## Permutation Entropy

Permutation entropy is a measure of complexity developed for application to time series data. I wasn’t familiar with this measure until Yoichi Ichikawa (peeq / nankotsuteacher, one of the Tokinogake crew) mentioned it on Twitter, noting that it could be applied to acoustics and therefore might be useful for making music. The tweet linked to a 2017 article written in Japanese, which I can’t read, so I found a copy of the article that first proposed the measure: Bandt & Pompe (2002) Permutation Entropy: A Natural Complexity Measure for Time Series.

I said I’d see if I could implement permutation entropy in Mathematica. It was a struggle to work it out from the original article, but this blog lays out the steps involved, and using that as reference I managed to write some code that does the job.

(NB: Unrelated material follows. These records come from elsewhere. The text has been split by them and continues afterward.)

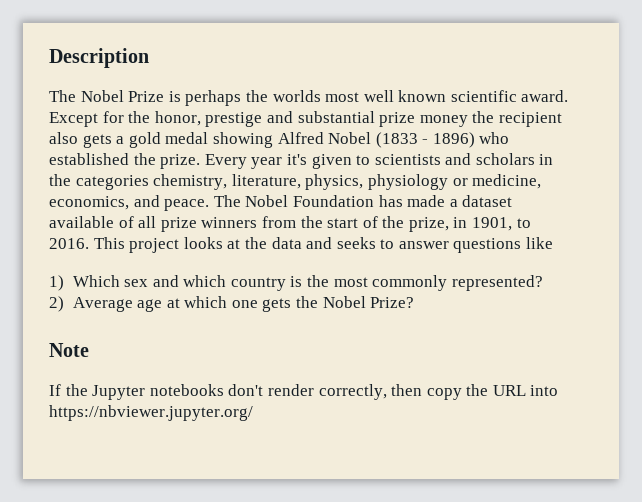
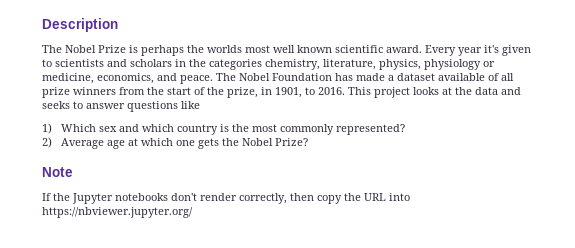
- Except for the honor, prestige and substantial prize money the recipient also gets a gold medal showing Alfred Nobel (1833 - 1896) who established the prize.

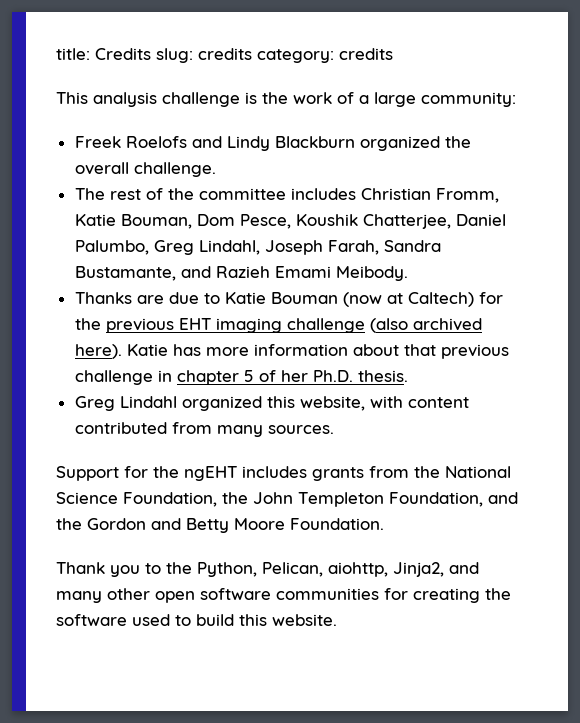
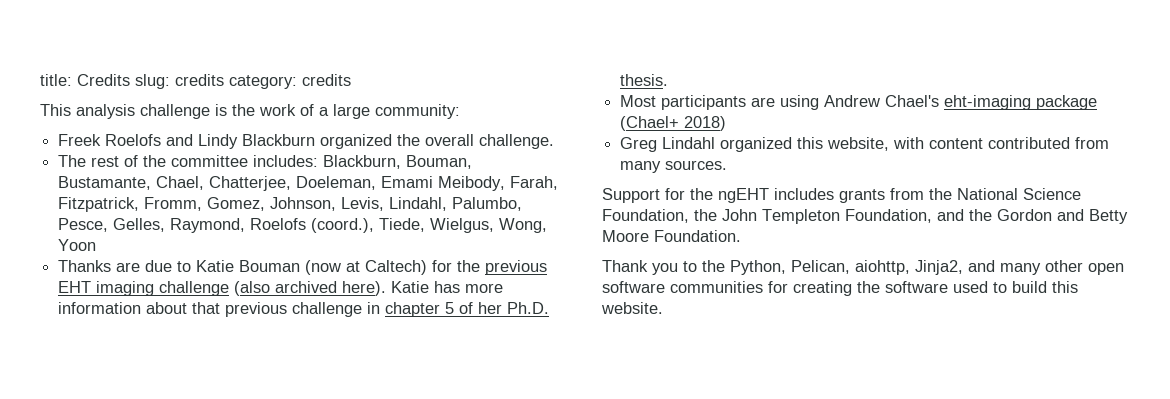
- The rest of the committee includes Christian Fromm, Katie Bouman, Dom Pesce, Koushik Chatterjee, Daniel Palumbo, Greg Lindahl, Joseph Farah, Sandra Bustamante, and Razieh Emami Meibody.
+ The rest of the committee includes: Blackburn, Bouman, Bustamante, Chael, Chatterjee, Doeleman, Emami Meibody, Farah, Fitzpatrick, Fromm, Gomez, Johnson, Levis, Lindahl, Palumbo, Pesce, Gelles, Raymond, Roelofs (coord.), Tiede, Wielgus, Wong, Yoon
+ Most participants are using Andrew Chael's eht-imaging package (Chael+ 2018)

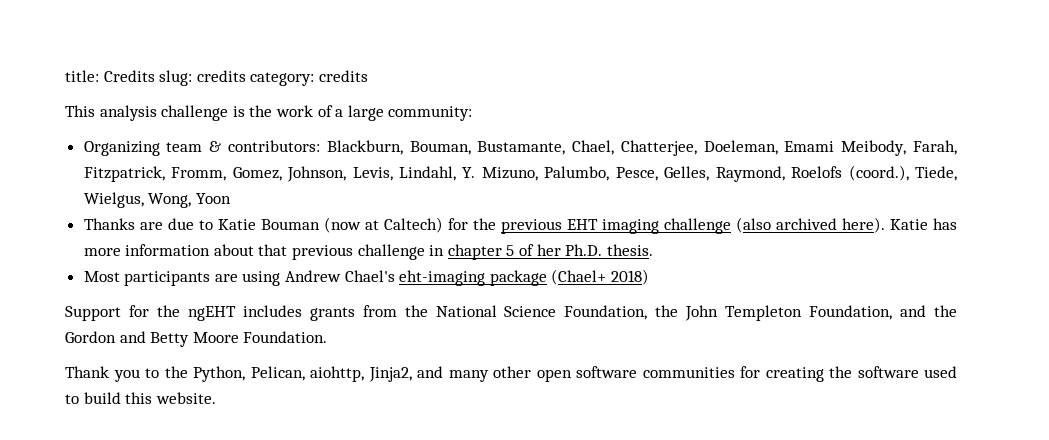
- Freek Roelofs and Lindy Blackburn organized the overall challenge.
- The rest of the committee includes: Blackburn, Bouman, Bustamante, Chael, Chatterjee, Doeleman, Emami Meibody, Farah, Fitzpatrick, Fromm, Gomez, Johnson, Levis, Lindahl, Palumbo, Pesce, Gelles, Raymond, Roelofs (coord.), Tiede, Wielgus, Wong, Yoon
+ Organizing team & contributors: Blackburn, Bouman, Bustamante, Chael, Chatterjee, Doeleman, Emami Meibody, Farah, Fitzpatrick, Fromm, Gomez, Johnson, Levis, Lindahl, Y. Mizuno, Palumbo, Pesce, Gelles, Raymond, Roelofs (coord.), Tiede, Wielgus, Wong, Yoon
- Greg Lindahl organized this website, with content contributed from many sources.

Here’s how the permutation entropy (PE) measure works. PE is an average of the frequencies of order patterns in a one-dimensional series of data, based on comparisons of neighbouring values. This is done by breaking down the data series into smaller chunks, working out the ordinal rank of data in each chunk, identifying which of the possible order permutations it matches, then summing the numbers of permutation patterns. The size of chunks, specified in terms of the number of data points they contain, is called the embedding dimension, (n). The distance between the starting point of each chunk, also specified in terms of the number of data points, is called the embedding time delay (d).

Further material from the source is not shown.